# Dropout

Dropout is a fundamentally new kind of regularization, if you can even call it that. While "the exact mechanism [by which it helps] is unclear," dropout seems to cause individual neurons to be more intrinsically interesting, rather than just co-adapting with their neighbors.

The algorithm itself is easy to describe. **During training**, for each mini-batch (or sometimes, each individual example), we designate a random subset of the inputs to each level and simply "turn them off" -- that is, set them to zero.  That means each neuron has to develop without knowing which neurons will actually feed into them.

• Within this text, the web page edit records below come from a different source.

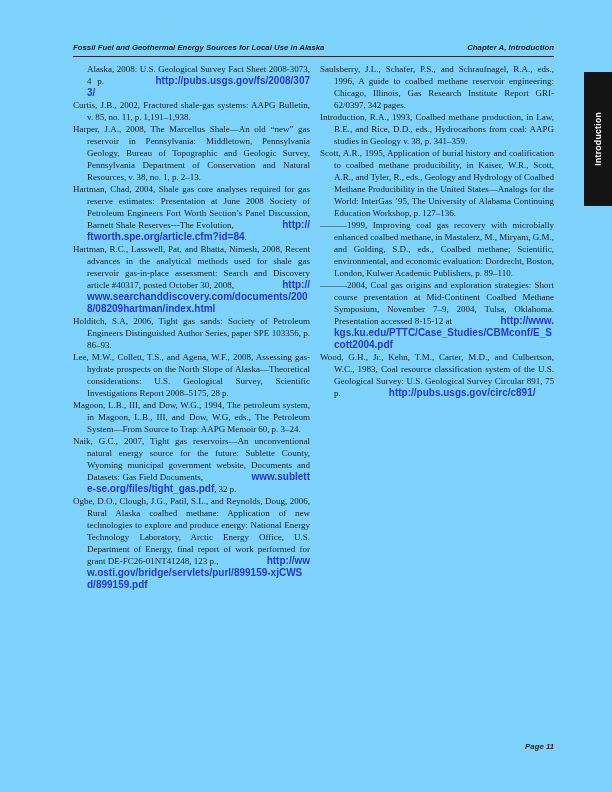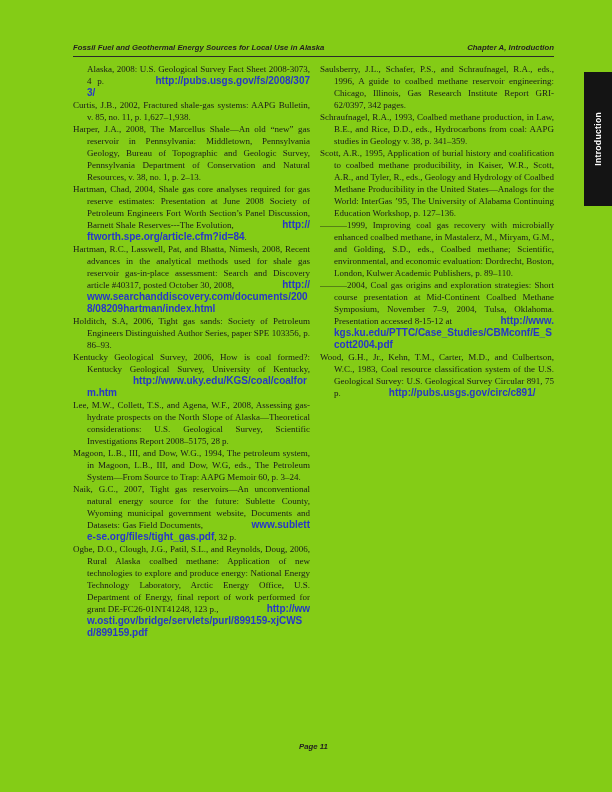--- a/index.html
+++ b/index.html
@@ -1,17 +1,17 @@
 <!DOCTYPE html>
 <html lang="en"><head>
 <meta charset="utf-8">
 <style>
   html,body{margin:0;padding:0;background:#ffffff;}
   .page{
-    position:relative;width:612px;height:792px;background:#84cc16;
+    position:relative;width:612px;height:792px;background:#7dd3fc;
     font-family:"Liberation Serif",serif;color:#1a1a1a;overflow:hidden;
   }
   .running-header{
     position:absolute;top:43px;left:73px;width:481px;
     display:flex;justify-content:space-between;
     font-family:"Liberation Sans",sans-serif;font-style:italic;font-weight:600;
     font-size:7.8px;line-height:9px;color:#231f20;white-space:nowrap;
   }
   .header-rule{
     position:absolute;top:56px;left:73px;width:481px;height:0.8px;background:#2b2b2b;
@@ -36,54 +36,53 @@
   .side-tab{
     position:absolute;top:72px;right:0;width:28px;height:134px;
     background:#141414;display:flex;align-items:center;justify-content:center;
   }
   .side-tab .tab-label{
     writing-mode:vertical-rl;transform:rotate(180deg);
     color:#ffffff;font-family:"Liberation Sans",sans-serif;font-weight:bold;
     font-size:8.6px;letter-spacing:0.3px;white-space:nowrap;
   }
   .running-footer{
-    position:absolute;top:742px;left:73px;width:481px;text-align:center;
+    position:absolute;top:742px;left:73px;width:481px;text-align:right;
     font-family:"Liberation Sans",sans-serif;font-style:italic;font-weight:bold;
     font-size:7.8px;color:#231f20;
   }
 </style>
 </head>
 <body>
 
 <div class="page">
 
   <div class="running-header">
     <span>Fossil Fuel and Geothermal Energy Sources for Local Use in Alaska</span>
     <span>Chapter A, Introduction</span>
   </div>
 
   <div class="header-rule"></div>
 
   <div class="columns">
     <div class="col left">
         <p class="ref cont"><span class="">Alaska, 2008: U.S. Geological Survey Fact Sheet 2008-3073, 4 p. </span><a class="lnk">http://pubs.usgs.gov/fs/2008/3073/</a></p>
-        <p class="ref"><span class="">Curtis, J.B., 2002, Fractured shale-gas systems: AAPG Bulletin, v. 85, no. 11, p. 1,627–1,938.</span></p>
+        <p class="ref"><span class="">Curtis, J.B., 2002, Fractured shale-gas systems: AAPG Bulletin, v. 85, no. 11, p. 1,191–1,938.</span></p>
         <p class="ref"><span class="">Harper, J.A., 2008, The Marcellus Shale—An old “new” gas reservoir in Pennsylvania: Middletown, Pennsylvania Geology, Bureau of Topographic and Geologic Survey, Pennsylvania Department of Conservation and Natural Resources, v. 38, no. 1, p. 2–13.</span></p>
         <p class="ref"><span class="">Hartman, Chad, 2004, Shale gas core analyses required for gas reserve estimates: Presentation at June 2008 Society of Petroleum Engineers Fort Worth Section’s Panel Discussion, Barnett Shale Reserves---The Evolution, </span><a class="lnk">http://ftworth.spe.org/article.cfm?id=84</a><span class="">.</span></p>
         <p class="ref"><span class="">Hartman, R.C., Lasswell, Pat, and Bhatta, Nimesh, 2008, Recent advances in the analytical methods used for shale gas reservoir gas-in-place assessment: Search and Discovery article #40317, posted October 30, 2008, </span><a class="lnk">http://www.searchanddiscovery.com/documents/2008/08209hartman/index.html</a></p>
         <p class="ref"><span class="">Holditch, S.A, 2006, Tight gas sands: Society of Petroleum Engineers Distinguished Author Series, paper SPE 103356, p. 86–93.</span></p>
-        <p class="ref"><span class="">Kentucky Geological Survey, 2006, How is coal formed?: Kentucky Geological Survey, University of Kentucky, </span><a class="lnk">http://www.uky.edu/KGS/coal/coalform.htm</a></p>
         <p class="ref"><span class="">Lee, M.W., Collett, T.S., and Agena, W.F., 2008, Assessing gas-hydrate prospects on the North Slope of Alaska—Theoretical considerations: U.S. Geological Survey, Scientific Investigations Report 2008–5175, 28 p.</span></p>
         <p class="ref"><span class="">Magoon, L.B., III, and Dow, W.G., 1994, The petroleum system, </span><span class="it">in</span><span class=""> Magoon, L.B., III, and Dow, W.G, eds., The Petroleum System—From Source to Trap: AAPG Memoir 60, p. 3–24.</span></p>
         <p class="ref"><span class="">Naik, G.C., 2007, Tight gas reservoirs—An unconventional natural energy source for the future: Sublette County, Wyoming municipal government website, Documents and Datasets: Gas Field Documents, </span><a class="lnk">www.sublette-se.org/files/tight_gas.pdf</a><span class="">, 32 p.</span></p>
         <p class="ref"><span class="">Ogbe, D.O., Clough, J.G., Patil, S.L., and Reynolds, Doug, 2006, Rural Alaska coalbed methane: Application of new technologies to explore and produce energy: National Energy Technology Laboratory, Arctic Energy Office, U.S. Department of Energy, final report of work performed for grant DE-FC26-01NT41248, 123 p., </span><a class="lnk">http://www.osti.gov/bridge/servlets/purl/899159-xjCWSd/899159.pdf</a></p>
       </div>
     <div class="col right">
         <p class="ref"><span class="">Saulsberry, J.L., Schafer, P.S., and Schraufnagel, R.A., eds., 1996, A guide to coalbed methane reservoir engineering: Chicago, Illinois, Gas Research Institute Report GRI-62/0397, 342 pages.</span></p>
-        <p class="ref"><span class="">Schraufnagel, R.A., 1993, Coalbed methane production, </span><span class="it">in</span><span class=""> Law, B.E., and Rice, D.D., eds., Hydrocarbons from coal: AAPG studies in Geology v. 38, p. 341–359.</span></p>
+        <p class="ref"><span class="">Introduction, R.A., 1993, Coalbed methane production, </span><span class="it">in</span><span class=""> Law, B.E., and Rice, D.D., eds., Hydrocarbons from coal: AAPG studies in Geology v. 38, p. 341–359.</span></p>
         <p class="ref"><span class="">Scott, A.R., 1995, Application of burial history and coalification to coalbed methane producibility, </span><span class="it">in</span><span class=""> Kaiser, W.R., Scott, A.R., and Tyler, R., eds., Geology and Hydrology of Coalbed Methane Producibility in the United States—Analogs for the World: InterGas ’95, The University of Alabama Continuing Education Workshop, p. 127–136.</span></p>
         <p class="ref"><span class="">———1999, Improving coal gas recovery with microbially enhanced coalbed methane, in Mastalerz, M., Miryam, G.M., and Golding, S.D., eds., Coalbed methane; Scientific, environmental, and economic evaluation: Dordrecht, Boston, London, Kulwer Academic Publishers, p. 89–110.</span></p>
         <p class="ref"><span class="">———2004, Coal gas origins and exploration strategies: Short course presentation at Mid-Continent Coalbed Methane Symposium, November 7–9, 2004, Tulsa, Oklahoma. Presentation accessed 8-15-12 at </span><a class="lnk">http://www.kgs.ku.edu/PTTC/Case_Studies/CBMconf/E_Scott2004.pdf</a></p>
         <p class="ref"><span class="">Wood, G.H., Jr., Kehn, T.M., Carter, M.D., and Culbertson, W.C., 1983, Coal resource classification system of the U.S. Geological Survey: U.S. Geological Survey Circular 891, 75 p. </span><a class="lnk">http://pubs.usgs.gov/circ/c891/</a></p>
       </div>
   </div>
 
   <div class="side-tab">
     <span class="tab-label">Introduction</span>
   </div>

**During testing** (or whenever the neural network is used for actual prediction), we do not drop any inputs off.

In [1]:
#load_ext autoreload
#autoreload 2

## The Code

Recall our forward propagation code looked like this:

In [2]:
def forward_prop(weights, biases, activations, input_data):
    l = len(weights)
    
    x = [0] * l # input to level i
    z = [0] * l # un-activated output of level i
    y = [0] * l # activated output of level i
    
    x[0] = input_data
    
    for i in range(0, l):
        expanded_bias = np.ones((x[i].shape[0], 1)) * biases[i]
        z[i] = np.dot(x[i], weights[i]) + expanded_bias
        y[i] = activations[i](z[i])
        
        if i < l-1:
            x[i+1] = y[i]
    
    return x, z, y

Recall that `x[i]` is the input to level `i`, so `x[0]` is the input to the network, `x[1]` is the input to the first hidden layer, and so on.  We can do all our dropout by modifying `x`:

In [3]:
def forward_prop_dropout(weights, biases, activations, input_data, drop_rates):
    
    l = len(weights)
    
    x = [0] * l # input to level i
    z = [0] * l # un-activated output of level i
    y = [0] * l # activated output of level i
    mask = [0] * l # dropout mask for the input to level i
    
    # Apply a dropout mask and scaling to x[0]
    mask[0] = np.random.random(input_data.shape) > drop_rates[0]
    x[0] = input_data * (mask[0]) / (1-drop_rates[0])
    
    for i in range(0, l):
        expanded_bias = np.ones((x[i].shape[0], 1)) * biases[i]
        z[i] = np.dot(x[i], weights[i]) + expanded_bias
        y[i] = activations[i](z[i])
        
        if i < l-1:
            mask[i+1] = np.random.random(y[i].shape) > drop_rates[i+1]
            x[i+1] = y[i] * (mask[i+1]) / (1-drop_rates[i+1])
    
    return x, z, y, mask

We only had to change a few lines -- `8` to keep track of the masks, `11` and `12` to mask the inputs to the network, and `20` and `21` to mask the inputs to the hidden layers. Let's explain the new code:

1. `np.random.random(mat.shape)` gives a random matrix matching the given shape. The numbers are uniformly generated from zero to one.
2. `mat > p` gives a matrix of the same shape as `mat`, which is True or False, depending on whether the specific entry of the matrix is less than `p`. Underneath, True is 1 and False is 0, which lets us use it for arithmetic.  Note that this sets an entry of matrix to zero with probability `p`, and sets it to one with probability `1-p`.
3. `input_data * (np.random.random(input_data.shape) > dropout_rates[0])` multiplies `input_data` by a matrix of zeros and ones, meaning it sets the failures to zero and leaves the rest untouched.
4. `mat / (1-p)` increases the values of `mat` by dividing them by `1-p`.  This compensates exactly for the average amount of total input we're losing because of the dropout.  For example if `p` were `1/3`, then we're losing `1/3` of the inputs, so keeping only `2/3` of it.  To compensate, we scale the remaining inputs by `3/2`, so that on average, the total input is the same.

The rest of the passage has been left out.